Your output should be the complete listing, word for word, with no pictures in it.

** Opening Data block **

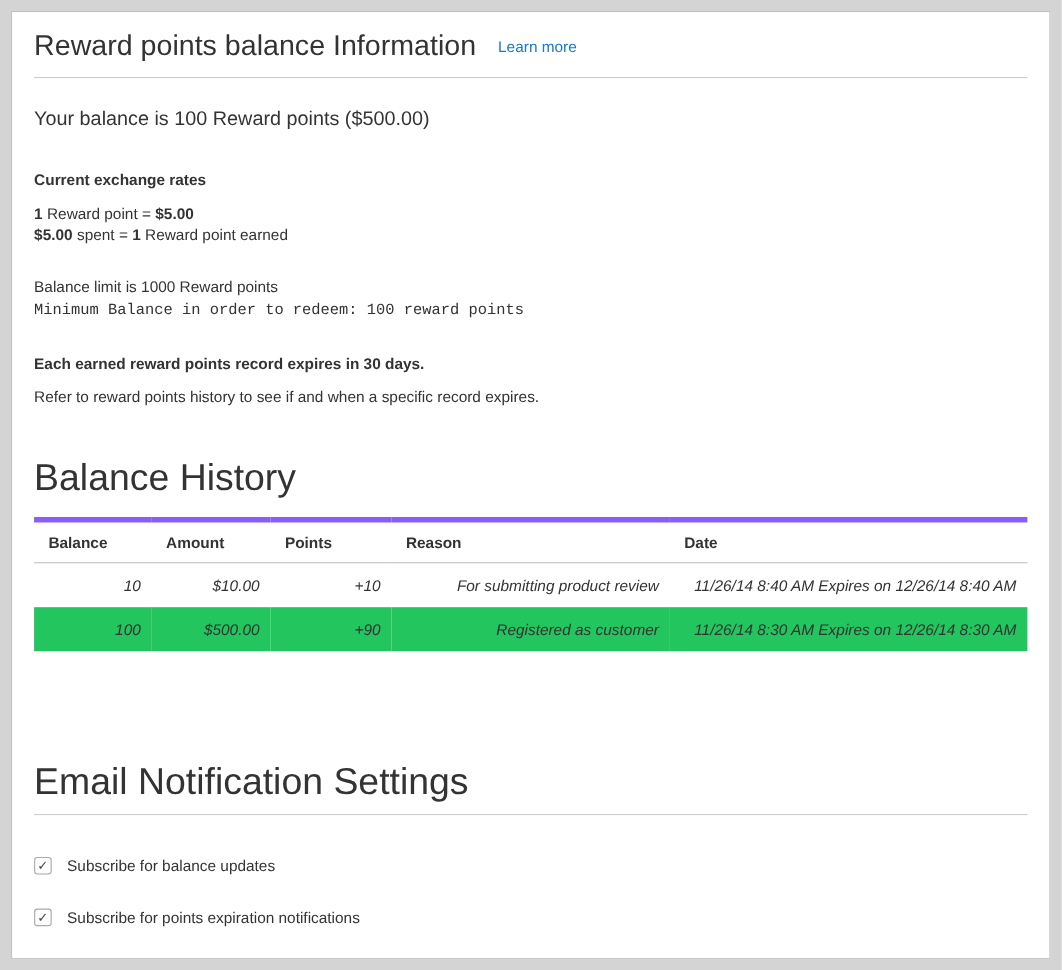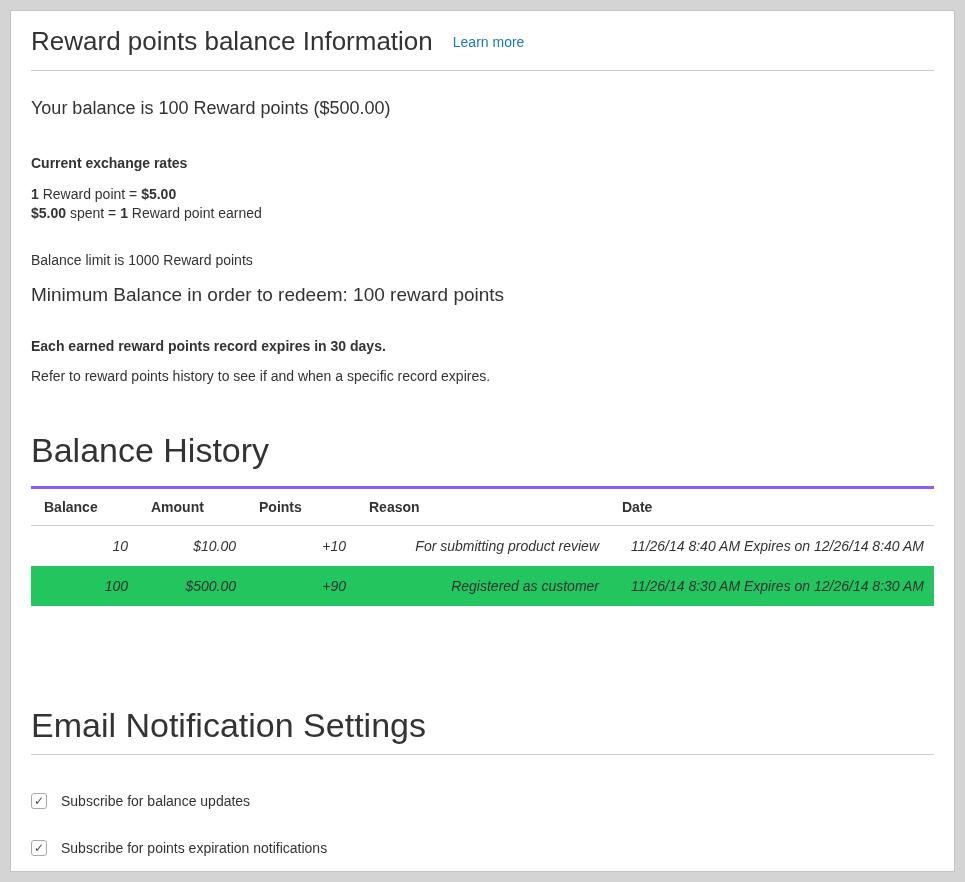--- a/index.html
+++ b/index.html
@@ -64,8 +64,9 @@
     font-weight: normal;
   }
   .min-balance {
-    margin-top: 16px;
-    font-size: 19px;
+    margin-top: 6px;
+    font-size: 14px;
+    font-family: Liberation Mono, monospace;
   }
   .expiry-heading {
     margin-top: 32px;

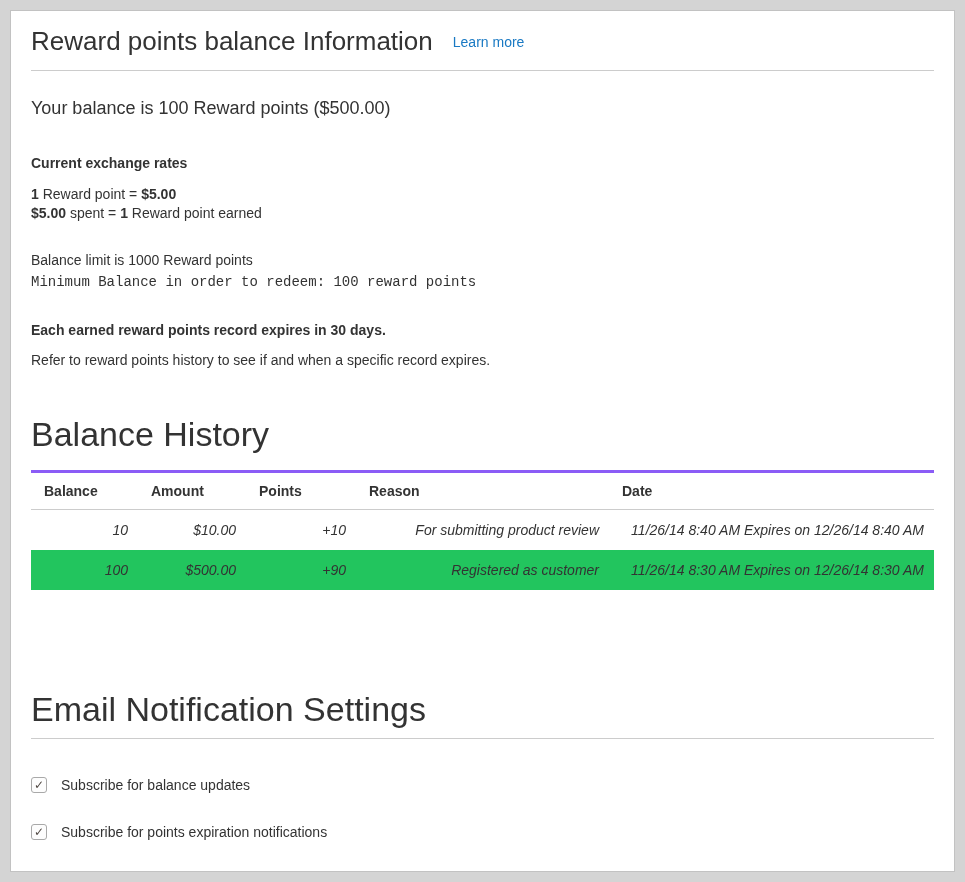--- a/index.html
+++ b/index.html
@@ -93,7 +93,7 @@
   table.history thead th {
     text-align: left;
     font-weight: bold;
-    border-top: 3px solid #8b5cf6;
+    border-top: 5px solid #8b5cf6;
     border-bottom: 1px solid #ccc;
     padding: 10px 10px 10px 13px;
   }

** Closing Data block **

• _Exercise output_:
--- a/index.html
+++ b/index.html
@@ -64,8 +64,9 @@
     font-weight: normal;
   }
   .min-balance {
-    margin-top: 16px;
-    font-size: 19px;
+    margin-top: 6px;
+    font-size: 14px;
+    font-family: Liberation Mono, monospace;
   }
   .expiry-heading {
     margin-top: 32px;

--- a/index.html
+++ b/index.html
@@ -93,7 +93,7 @@
   table.history thead th {
     text-align: left;
     font-weight: bold;
-    border-top: 3px solid #8b5cf6;
+    border-top: 5px solid #8b5cf6;
     border-bottom: 1px solid #ccc;
     padding: 10px 10px 10px 13px;
   }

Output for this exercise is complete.